Now a rotary engine also uses the same principle of combustion - but in a completely different way. Instead of having cylinders it has rotor housings, and within the rotor housings are the actual rotors - normally two per engine.
The rotors are triangular, with bow-shaped flanks, and they fit into the oval-like housings (the correct name is epitrochoid, but think of it as an elongated oval with pinched-in sides).
The rotors are mounted on an eccentric shaft (which is the equivalent of the crankshaft) and as the shaft is eccentric it allows the rotor 'tips' to remain in contact with the walls of the housing at all times, and this creates voids between the rotor and the housing no matter where the rotor is during its cycle. Each void expands and contracts as the rotor spins.
The voids act in a similar way to a combustion chamber, but unlike in a piston engine where the chamber has to undertake the intake, compression, combustion, and exhaust cycles, in rotaries there are dedicated areas of the housing that carry out each task.
Intake
As the tip of the rotor passes the intake port (basically a hole in the housing through which metered amounts of fuel and air pass). The movement of the rotor 'sucks' the fuel and air mixture into the engine. As the following tip passes the intake port the fuel and air mixture is 'trapped' and compression begins…
Compression
As the rotor continues its motion around the housing the volume of the chamber reduces, compressing the fuel/air mix. As the chamber reaches its minimum volume we're on to the next step…
Combustion
With the fuel/air mix squeezed into a tiny area the spark plugs do their thing (usually two per rotor) and combust the mix. This forces the rotor to rotate, and creates the 'power' which drives the engine.
Exhaust
The 'spent' fuel/air mix is then forced out of the exhaust port (again, basically a hole in the housing.
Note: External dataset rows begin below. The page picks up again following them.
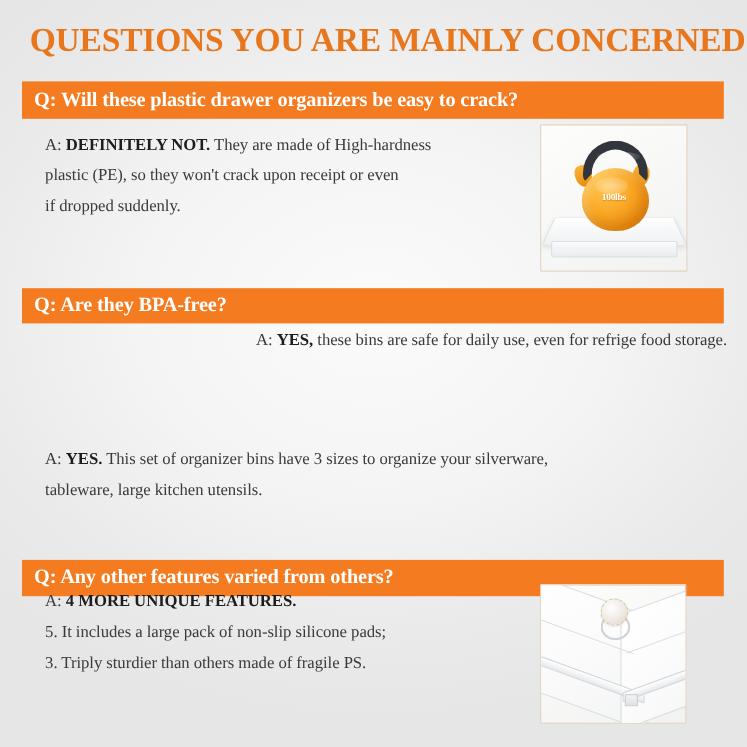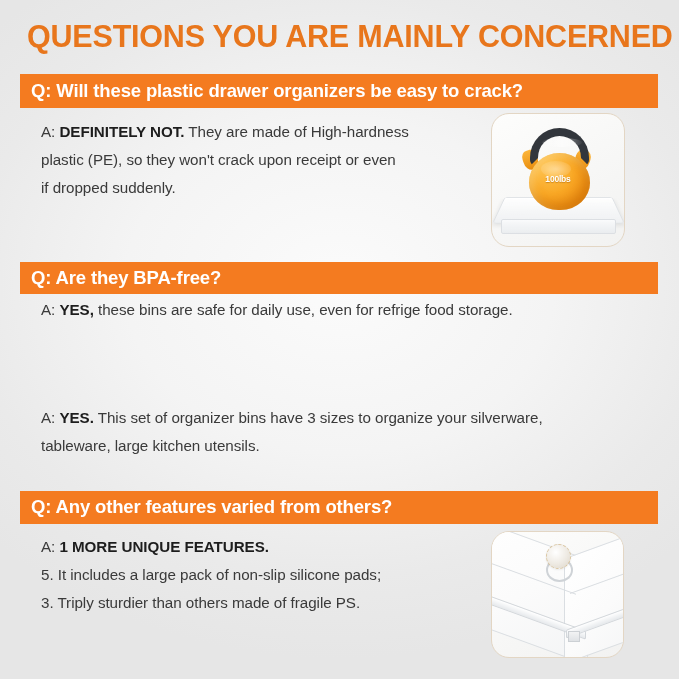--- a/index.html
+++ b/index.html
@@ -14,20 +14,21 @@
     background: #ececec;
   }
 
   #page {
     position: relative;
     width: 679px;
     height: 679px;
     background:
       radial-gradient(ellipse 70% 55% at 50% 42%, #fbfbfb 0%, #f4f4f4 45%, #eaeaea 78%, #e6e6e6 100%);
     overflow: hidden;
+    font-family: Liberation Serif, serif;
   }
 
   
   .page-title {
     position: absolute;
     left: 27px;
     top: 16px;
     width: 640px;
     font-size: 30.5px;
     font-weight: bold;
@@ -66,21 +67,21 @@
     line-height: 28px;
     letter-spacing: -0.05px;
   }
   .answer .b { font-weight: bold; color: #1d1d1d; }
   .answer .line { white-space: nowrap; margin-left: 20px; }
 
   
   .photo-frame {
     position: absolute;
     border: 1px solid #e3d6c4;
-    border-radius: 18px;
+    border-radius: 1px;
     background: linear-gradient(150deg, #fdfdfc 0%, #f7f7f6 55%, #f2f2f1 100%);
     overflow: hidden;
   }
 
   
   .kb-scene { position: absolute; inset: 0; }
   .kb-shelf {
     position: absolute;
     left: 7px;
     bottom: 16px;
@@ -249,46 +250,46 @@
       <div class="kb-body"></div>
       <div class="kb-handle"></div>
       <div class="kb-label">100lbs</div>
     </div>
   </div>
 
   <div class="qbar" style="top:262px; height:32px;">
     <span class="qbar-text">Q: Are they BPA-free?</span>
   </div>
 
-  <div class="answer" style="top:296px; width:640px;">
+  <div class="answer" style="top:296px; width:640px;text-align:right;">
     <div class="line">
       <span>A:</span>
       <span class="b">YES,</span>
       <span>these bins are safe for daily use, even for refrige food storage.</span>
     </div>
   </div>
 
 
   <div class="answer" style="top:404px; width:640px;">
     <div class="line">
       <span>A:</span>
       <span class="b">YES.</span>
       <span>This set of organizer bins have 3 sizes to organize your silverware,</span>
     </div>
     <div class="line">tableware, large kitchen utensils.</div>
   </div>
 
-  <div class="qbar" style="top:491px; height:33px;">
+  <div class="qbar" style="top:509px; height:33px;">
     <span class="qbar-text">Q: Any other features varied from others?</span>
   </div>
 
   <div class="answer" style="top:533px; width:460px;">
     <div class="line">
       <span>A:</span>
-      <span class="b">1 MORE UNIQUE FEATURES.</span>
+      <span class="b">4 MORE UNIQUE FEATURES.</span>
     </div>
     <div class="line">5. It includes a large pack of non-slip silicone pads;</div>
     <div class="line">3. Triply sturdier than others made of fragile PS.</div>
   </div>
 
   <div class="photo-frame" style="left:491px; top:531px; width:131px; height:125px;">
     <div class="bin-scene">
       <div class="bin-panel bin-left"></div>
       <div class="bin-panel bin-right"></div>
       <div class="bin-seam l"></div>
The cool thing about the way the rotary engine works is that for one revolution of the rotor three combustion strokes take place. Because the output shaft spins three times for each revolution of the rotor there is one combustion stroke for each revolution of the output shaft.
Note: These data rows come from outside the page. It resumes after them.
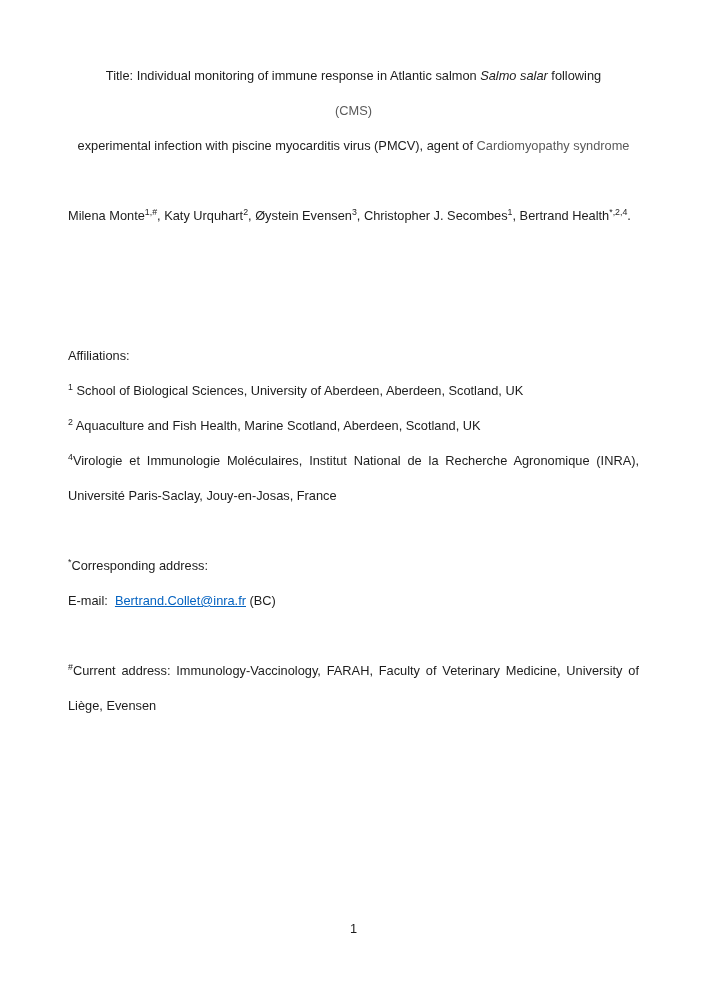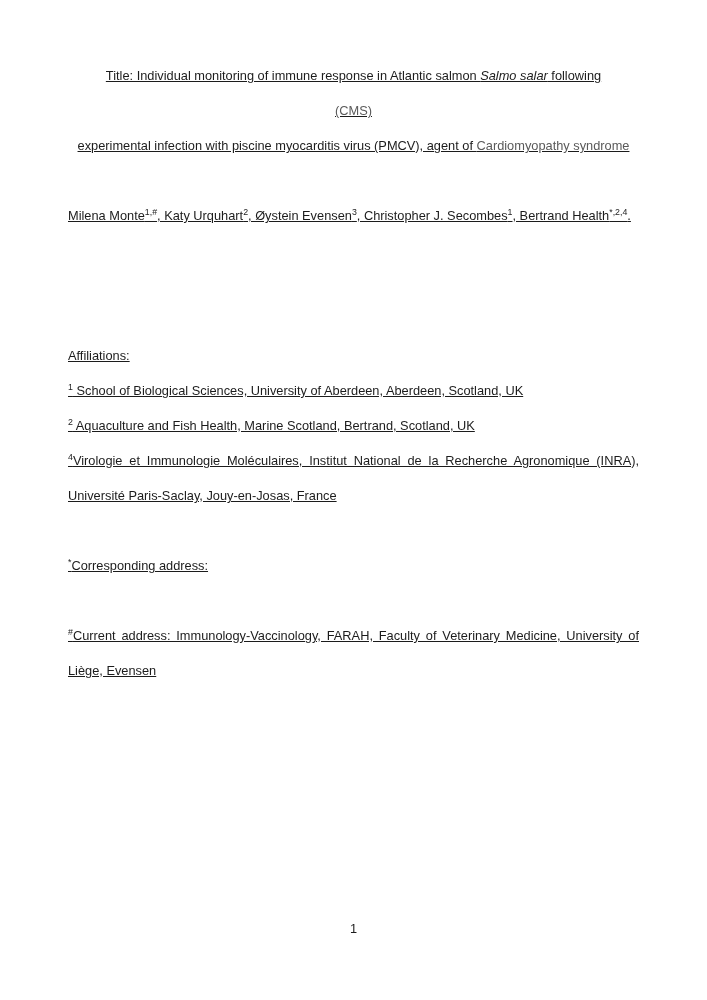--- a/index.html
+++ b/index.html
@@ -17,21 +17,20 @@
     overflow:hidden;
   }
   .content{
     padding:58px 68px 0 68px;
     font-size:12.8px;
     line-height:35px;
   }
   .line{
     white-space:pre;       
     min-height:35px;
-    text-decoration:underline;
   }
   .center{text-align:center;}
   .justify{
     white-space:normal;
     text-align:justify;
     text-align-last:justify;
     overflow:hidden;
     max-height:35px;
   }
   .sp1{margin-top:35px;}   
@@ -63,24 +62,25 @@
 <div class="content">
 
   <div class="line center"><span>Title: Individual monitoring of immune response in Atlantic salmon </span><span class="italic">Salmo salar</span><span> following</span></div>
   <div class="line center"><span class="gray">(CMS)</span></div>
   <div class="line center"><span>experimental infection with piscine myocarditis virus (PMCV), agent of </span><span class="gray">Cardiomyopathy syndrome</span></div>
 
   <div class="line sp1"><span>Milena Monte</span><sup>1,#</sup><span>, Katy Urquhart</span><sup>2</sup><span>, Øystein Evensen</span><sup>3</sup><span>, Christopher J. Secombes</span><sup>1</sup><span>, Bertrand Health</span><sup>*,2,4</sup><span>.</span></div>
 
   <div class="line sp3"><span>Affiliations:</span></div>
   <div class="line"><sup>1</sup><span> School of Biological Sciences, University of Aberdeen, Aberdeen, Scotland, UK</span></div>
-  <div class="line"><sup>2</sup><span> Aquaculture and Fish Health, Marine Scotland, Bertrand, Scotland, UK</span></div>
+  <div class="line"><sup>2</sup><span> Aquaculture and Fish Health, Marine Scotland, Aberdeen, Scotland, UK</span></div>
   <div class="line justify"><sup>4</sup><span>Virologie et Immunologie Moléculaires, Institut National de la Recherche Agronomique (INRA),</span></div>
   <div class="line"><span>Université Paris-Saclay, Jouy-en-Josas, France</span></div>
 
   <div class="line sp1"><sup>*</sup><span>Corresponding address:</span></div>
+  <div class="line"><span>E-mail:&nbsp; </span><a href="#" class="link">Bertrand.Collet@inra.fr</a><span> (BC)</span></div>
 
   <div class="line justify sp1"><sup>#</sup><span>Current address: Immunology-Vaccinology, FARAH, Faculty of Veterinary Medicine, University of</span></div>
   <div class="line"><span>Liège, Evensen</span></div>
 
 </div>
 
 <div class="footer">1</div>
 
 </body></html>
Still following? It carries out the same process as a combustion engine but with a fraction of the components.
There are no valves, no timing gears, no con-rods, no pistons, no crankshaft and only three main moving parts compared to the myriad of parts involved in making a 'normal' engine work.
Rotary vs Piston
PROS
• The nature of the engine means that a much smaller displacement can produce considerably more power than a comparably sized piston engine - a Mazda RX-8 is technically a 1.3litre, yet produces around 230bhp.
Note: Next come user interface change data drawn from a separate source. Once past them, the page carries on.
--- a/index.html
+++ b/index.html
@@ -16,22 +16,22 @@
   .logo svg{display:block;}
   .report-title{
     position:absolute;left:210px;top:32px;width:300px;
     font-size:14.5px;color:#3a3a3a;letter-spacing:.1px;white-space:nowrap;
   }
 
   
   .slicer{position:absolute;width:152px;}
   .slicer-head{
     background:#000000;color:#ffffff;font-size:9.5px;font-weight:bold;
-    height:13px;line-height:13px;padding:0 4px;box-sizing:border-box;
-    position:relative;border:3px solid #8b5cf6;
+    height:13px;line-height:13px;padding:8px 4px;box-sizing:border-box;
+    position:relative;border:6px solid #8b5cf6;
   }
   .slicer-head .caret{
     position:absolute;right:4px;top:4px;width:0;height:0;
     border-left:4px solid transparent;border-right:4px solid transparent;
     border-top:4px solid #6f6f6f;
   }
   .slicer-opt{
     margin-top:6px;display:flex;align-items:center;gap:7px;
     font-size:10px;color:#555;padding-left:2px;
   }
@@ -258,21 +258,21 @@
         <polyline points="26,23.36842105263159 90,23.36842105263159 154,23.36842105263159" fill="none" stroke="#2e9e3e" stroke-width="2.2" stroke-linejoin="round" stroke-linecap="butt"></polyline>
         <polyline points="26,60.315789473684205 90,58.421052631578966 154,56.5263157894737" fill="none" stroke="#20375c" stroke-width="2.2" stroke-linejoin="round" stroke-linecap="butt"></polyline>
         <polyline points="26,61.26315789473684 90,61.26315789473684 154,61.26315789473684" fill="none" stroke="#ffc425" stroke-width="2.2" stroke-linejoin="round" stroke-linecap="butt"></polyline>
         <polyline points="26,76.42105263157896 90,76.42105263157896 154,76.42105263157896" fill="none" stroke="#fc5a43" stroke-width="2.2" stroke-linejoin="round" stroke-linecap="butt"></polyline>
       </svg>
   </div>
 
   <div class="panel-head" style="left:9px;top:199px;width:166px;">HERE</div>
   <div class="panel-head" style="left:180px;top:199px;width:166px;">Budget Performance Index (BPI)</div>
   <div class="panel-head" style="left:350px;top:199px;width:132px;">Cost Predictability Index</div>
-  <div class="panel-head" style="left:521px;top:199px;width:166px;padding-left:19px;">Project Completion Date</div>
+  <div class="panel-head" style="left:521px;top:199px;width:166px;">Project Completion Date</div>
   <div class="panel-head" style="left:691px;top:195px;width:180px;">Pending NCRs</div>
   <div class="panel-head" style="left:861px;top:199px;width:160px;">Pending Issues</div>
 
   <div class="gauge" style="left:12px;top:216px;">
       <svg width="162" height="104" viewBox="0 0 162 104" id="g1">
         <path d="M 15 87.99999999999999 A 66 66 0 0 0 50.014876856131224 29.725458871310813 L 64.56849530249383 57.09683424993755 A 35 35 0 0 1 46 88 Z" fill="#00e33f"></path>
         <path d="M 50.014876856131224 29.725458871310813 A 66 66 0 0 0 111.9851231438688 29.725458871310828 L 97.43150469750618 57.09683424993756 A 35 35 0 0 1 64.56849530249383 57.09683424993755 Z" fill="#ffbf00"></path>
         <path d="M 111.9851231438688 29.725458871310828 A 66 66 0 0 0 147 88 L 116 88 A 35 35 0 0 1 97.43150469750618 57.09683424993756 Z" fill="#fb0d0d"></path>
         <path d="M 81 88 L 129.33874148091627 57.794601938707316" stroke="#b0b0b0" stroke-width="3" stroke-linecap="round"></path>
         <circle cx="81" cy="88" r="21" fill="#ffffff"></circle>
• The engines are much smaller, lighter, and (in theory!) have many less moving parts to go wrong.
• Due to the nature of the engine they are internally balanced - the rotors act like spinning counterweights, phased to cancel each other out. This means there are less vibrations so the engine is smoother and more capable of higher revolutions (10k rpm is by no means unheard of)
CONS
• Rotary engines are less fuel efficient than piston-propelled equivalents as they are less thermally efficient.
• Emissions are poor, and struggle to reach current regulations.
• Oil consumption is high - and failure to maintain oil levels can have catastrophic consequences.
• Rotor tips are under a huge amount of stress, and are prone to failure - this was a huge issue on older Wankels, and has yet to be completely addressed in modern variants.
• Rotaries have had a tiny fraction of the development costs over the years, so in many ways the engines are still under-developed.
• High emissions, low fuel consumption, suspect long-term reliability and a general mistrust of rotaries from the buying public means that cars suffer from crippling depreciation.